- _Exercise description_: Begin at the line containing "(633, 281) none" in the records below, end at the line containing "(938, 467) none", and retype each line in that span exactly. No other line and no image should appear.

- _Working data_:
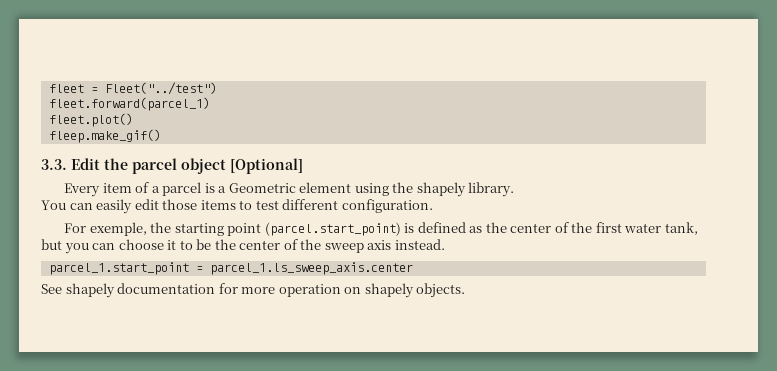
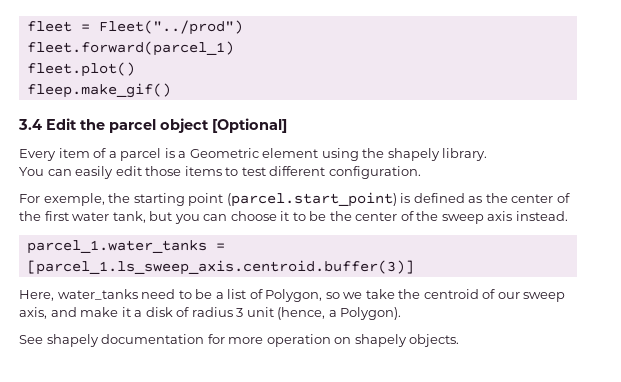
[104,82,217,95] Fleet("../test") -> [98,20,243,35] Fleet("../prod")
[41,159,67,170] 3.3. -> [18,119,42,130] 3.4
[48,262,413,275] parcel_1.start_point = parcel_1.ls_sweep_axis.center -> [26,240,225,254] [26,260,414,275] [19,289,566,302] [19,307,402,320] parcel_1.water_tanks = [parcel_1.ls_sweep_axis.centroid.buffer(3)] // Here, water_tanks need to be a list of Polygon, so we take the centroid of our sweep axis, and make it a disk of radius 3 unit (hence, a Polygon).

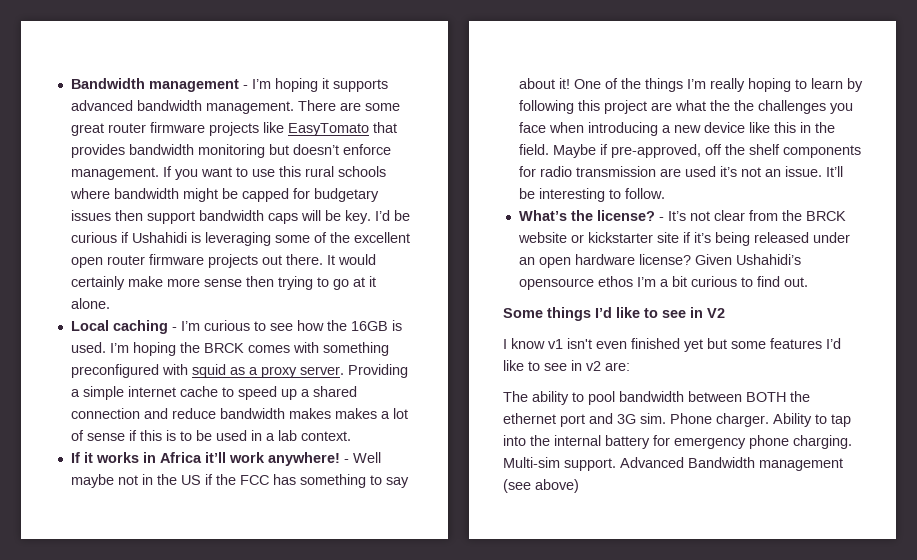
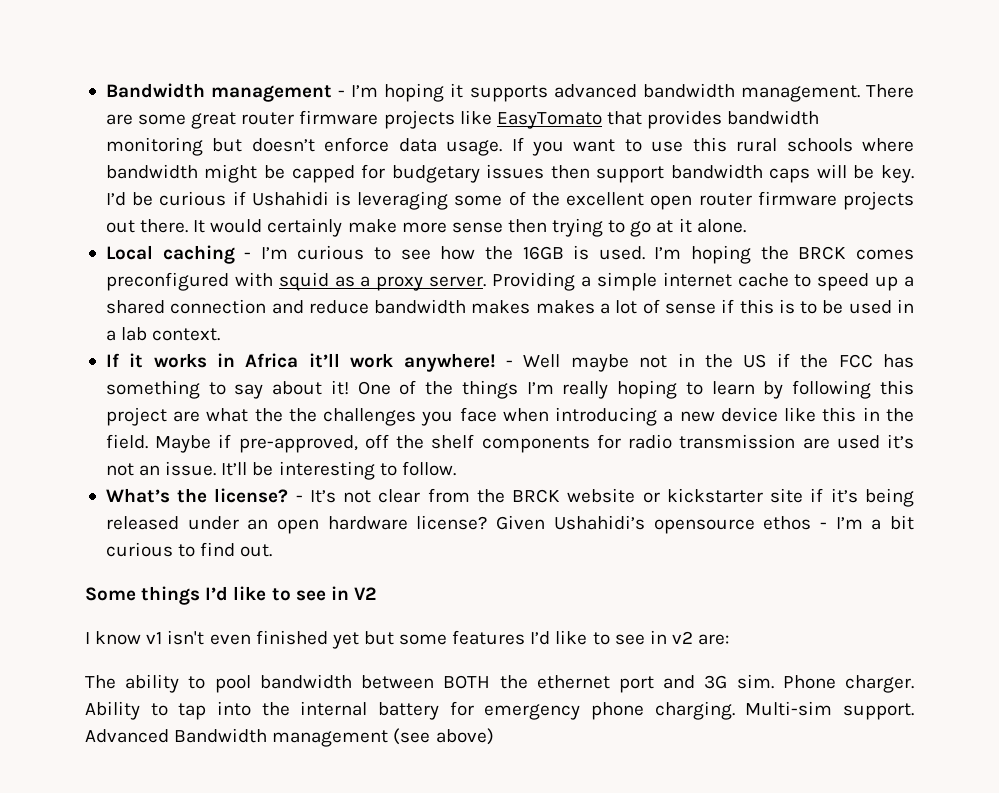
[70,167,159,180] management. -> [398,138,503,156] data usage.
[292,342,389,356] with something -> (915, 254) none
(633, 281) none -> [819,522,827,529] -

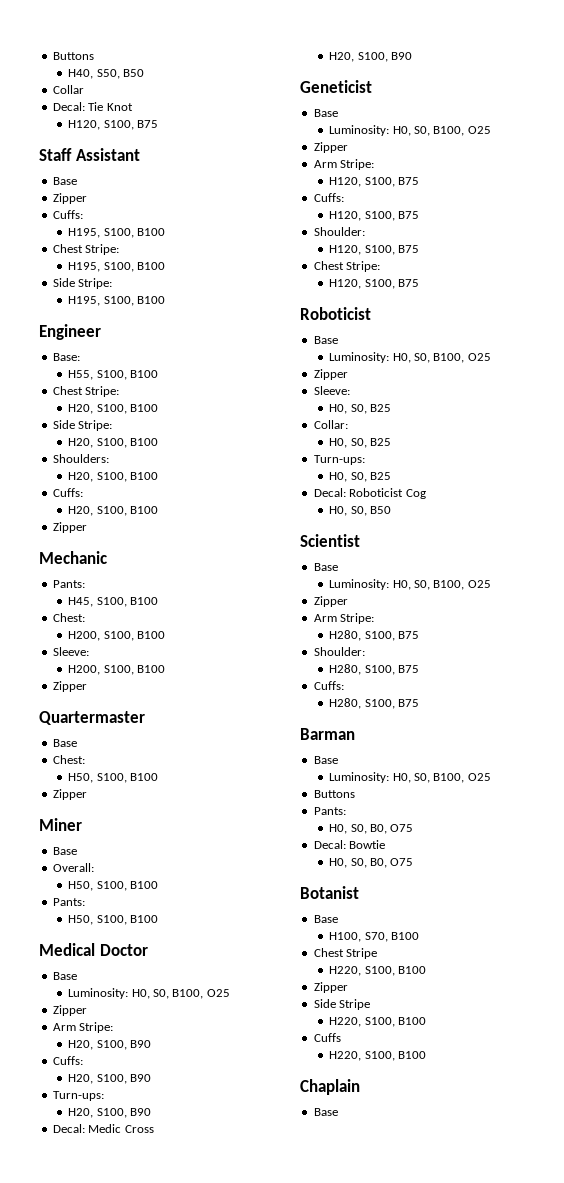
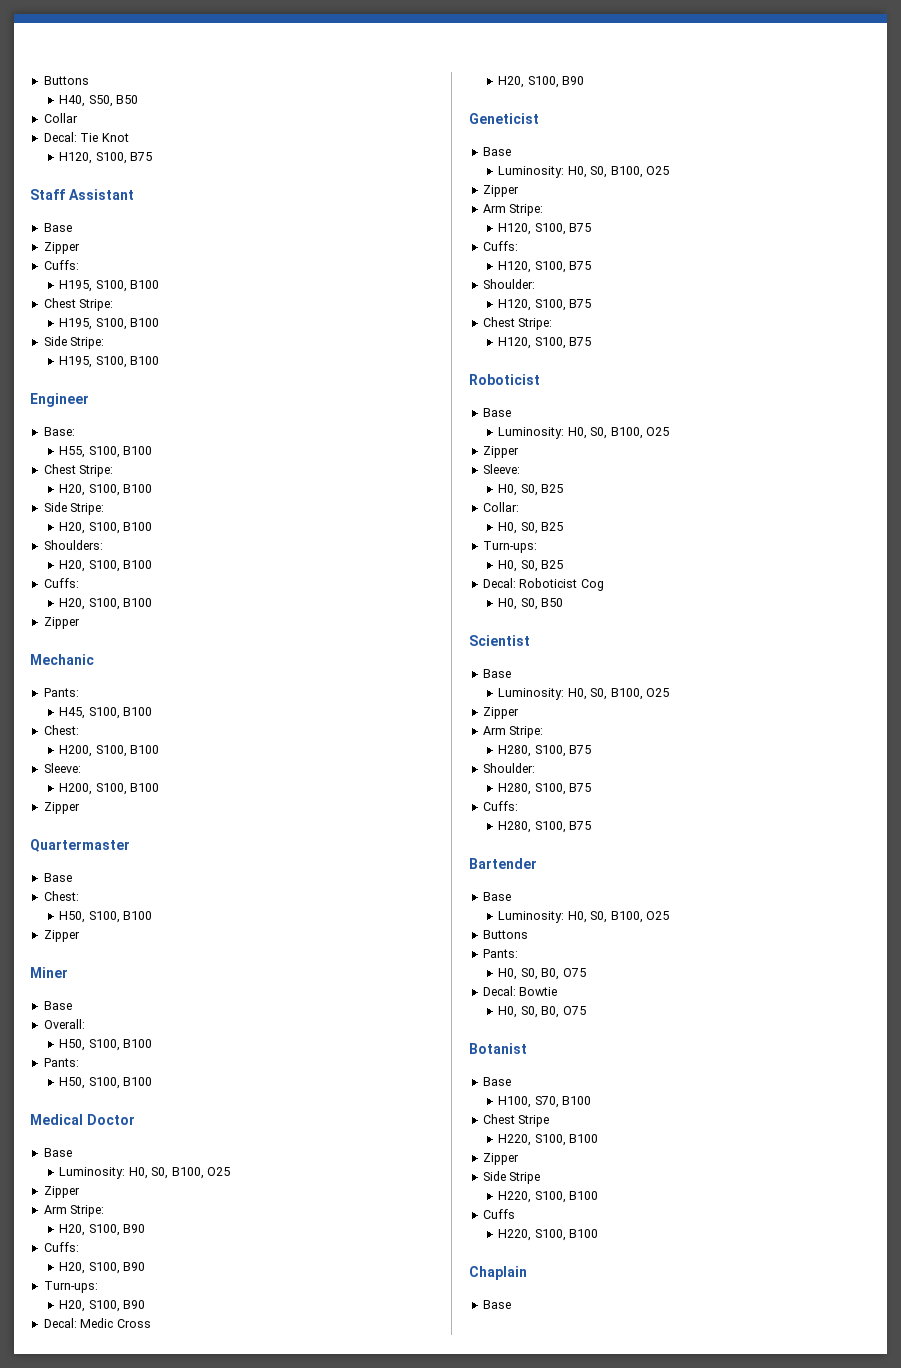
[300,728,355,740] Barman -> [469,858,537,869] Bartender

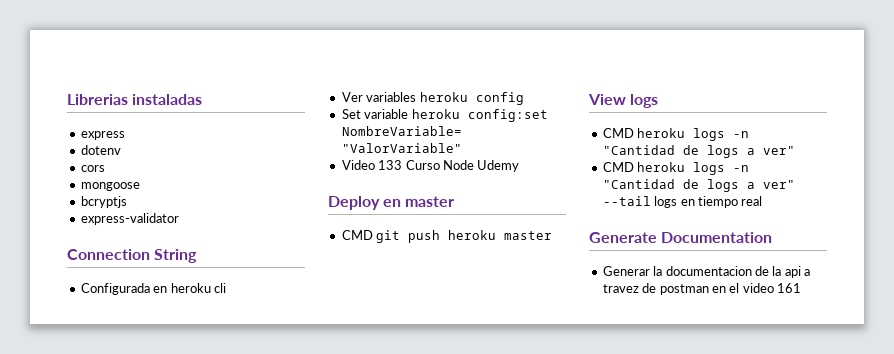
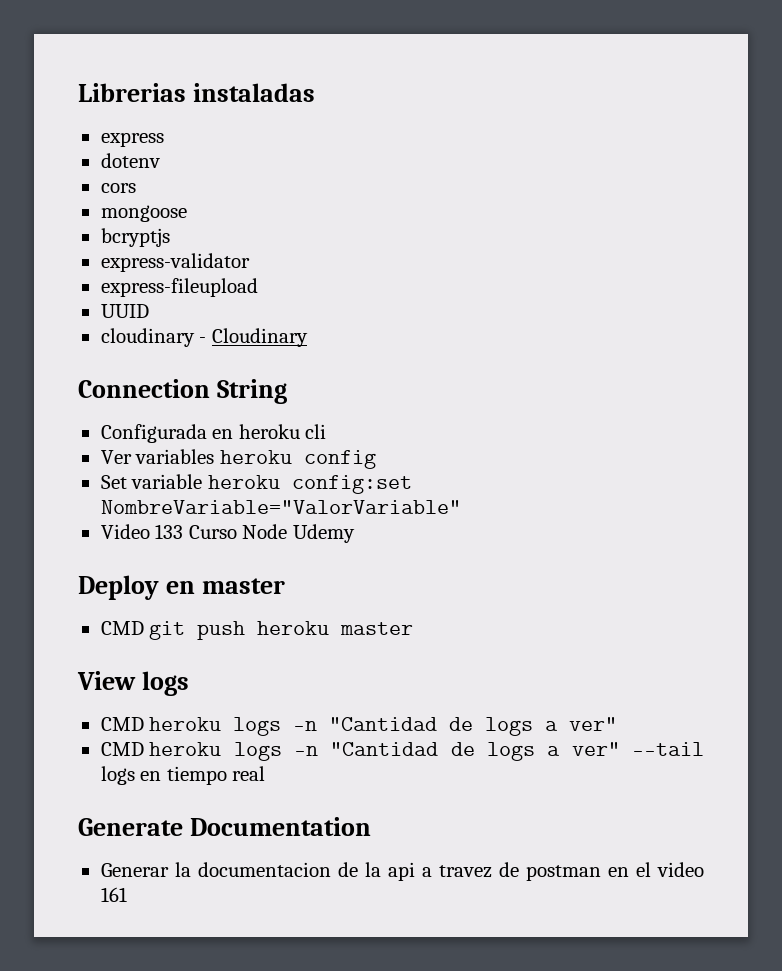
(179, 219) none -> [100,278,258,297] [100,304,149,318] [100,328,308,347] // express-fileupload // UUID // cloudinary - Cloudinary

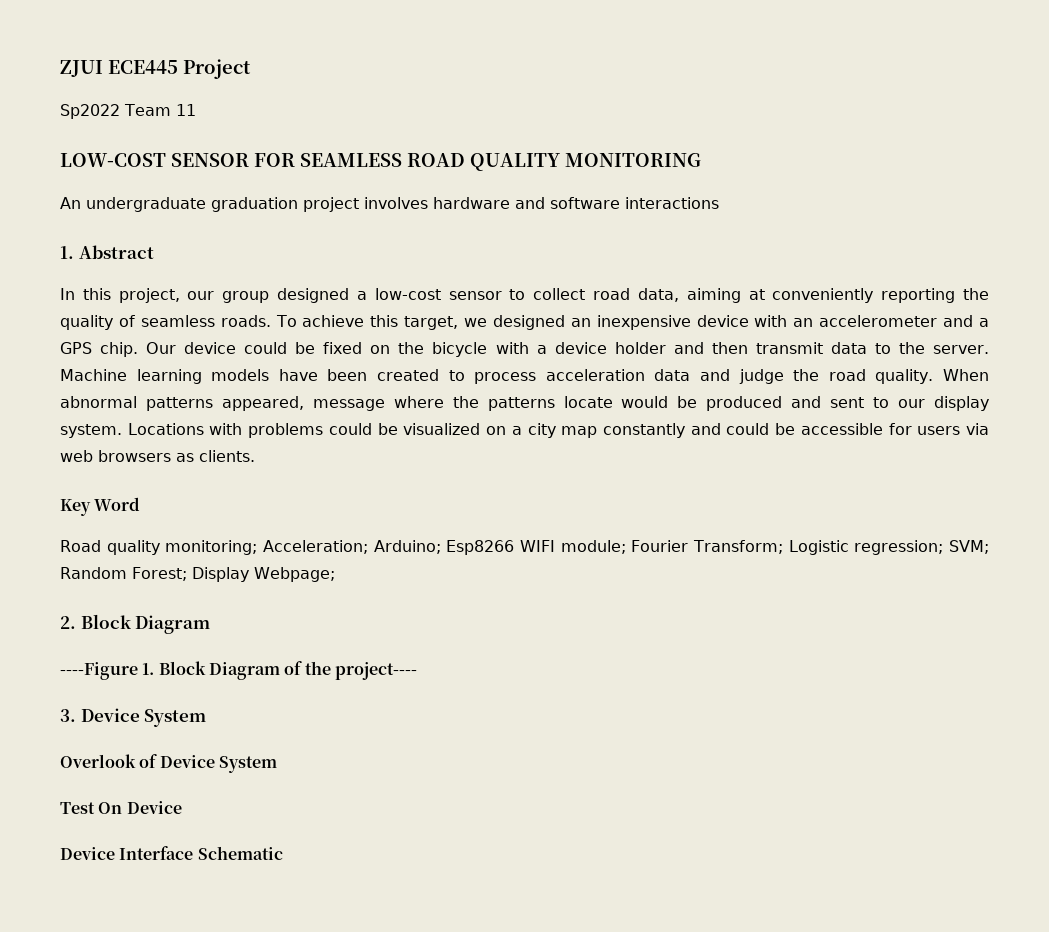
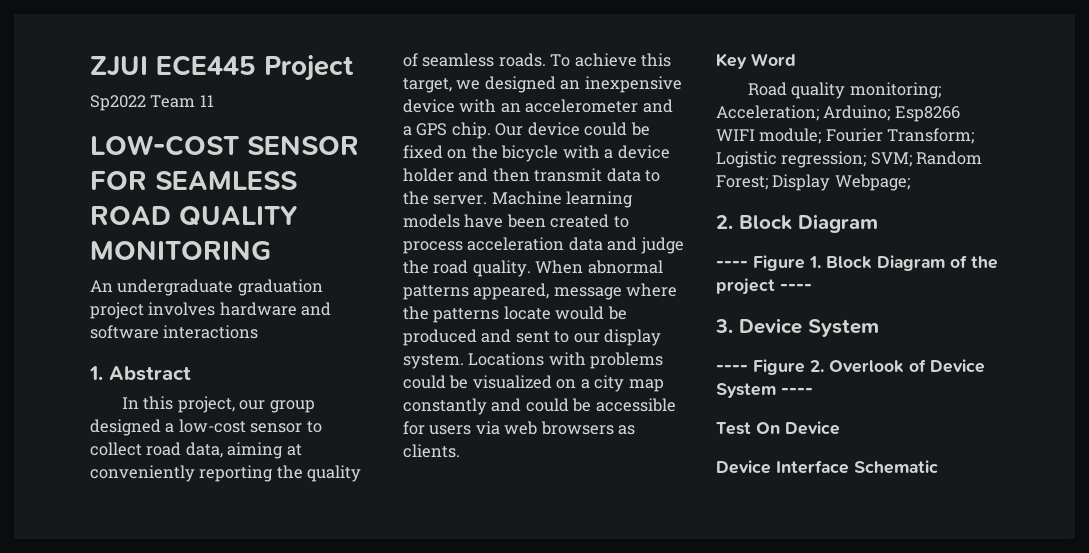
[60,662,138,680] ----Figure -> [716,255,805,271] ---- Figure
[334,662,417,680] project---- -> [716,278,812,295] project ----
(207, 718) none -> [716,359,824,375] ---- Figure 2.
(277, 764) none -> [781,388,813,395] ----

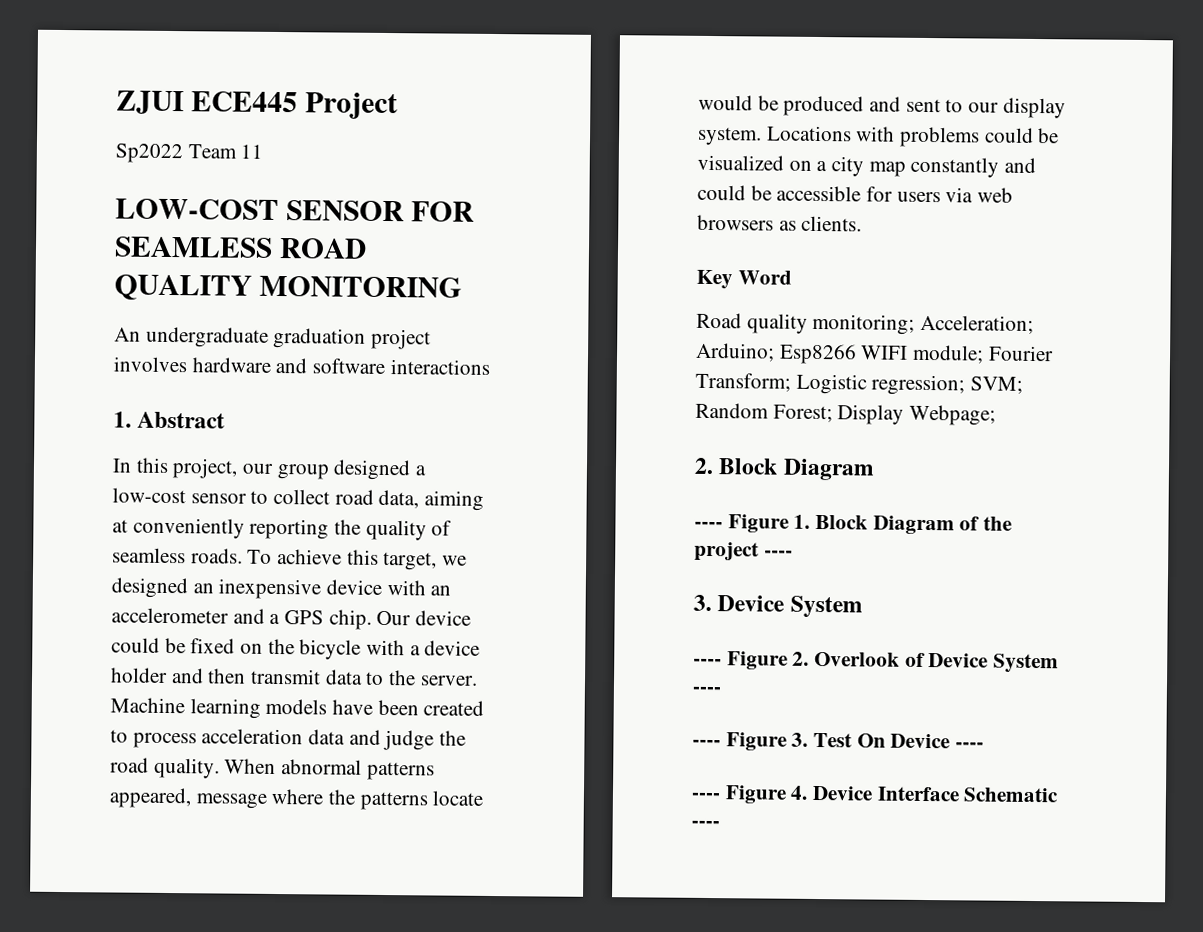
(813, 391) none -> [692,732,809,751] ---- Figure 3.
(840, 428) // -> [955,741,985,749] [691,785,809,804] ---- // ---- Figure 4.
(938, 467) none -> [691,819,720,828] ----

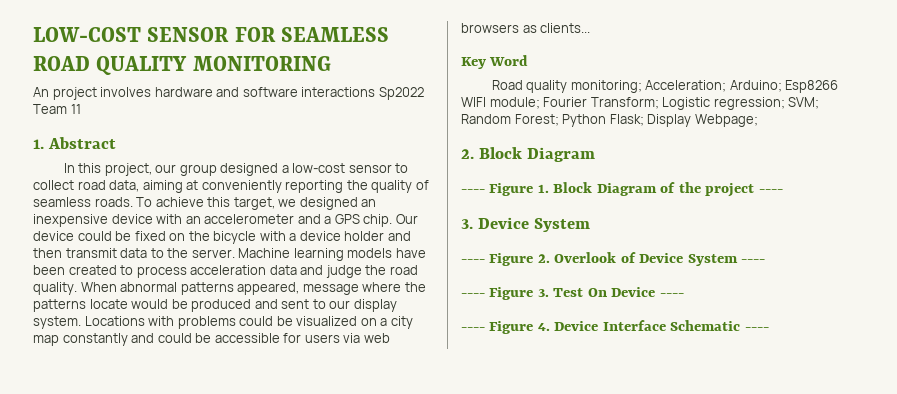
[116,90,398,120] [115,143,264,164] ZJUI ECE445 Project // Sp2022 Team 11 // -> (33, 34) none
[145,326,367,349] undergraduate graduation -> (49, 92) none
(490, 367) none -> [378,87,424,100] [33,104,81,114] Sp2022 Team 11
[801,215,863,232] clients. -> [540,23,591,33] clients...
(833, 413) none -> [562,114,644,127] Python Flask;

- _Result of the task_:
(633, 281) none -> [819,522,827,529] -

[300,728,355,740] Barman -> [469,858,537,869] Bartender

(179, 219) none -> [100,278,258,297] [100,304,149,318] [100,328,308,347] // express-fileupload // UUID // cloudinary - Cloudinary

[60,662,138,680] ----Figure -> [716,255,805,271] ---- Figure
[334,662,417,680] project---- -> [716,278,812,295] project ----
(207, 718) none -> [716,359,824,375] ---- Figure 2.
(277, 764) none -> [781,388,813,395] ----

(813, 391) none -> [692,732,809,751] ---- Figure 3.
(840, 428) // -> [955,741,985,749] [691,785,809,804] ---- // ---- Figure 4.
(938, 467) none -> [691,819,720,828] ----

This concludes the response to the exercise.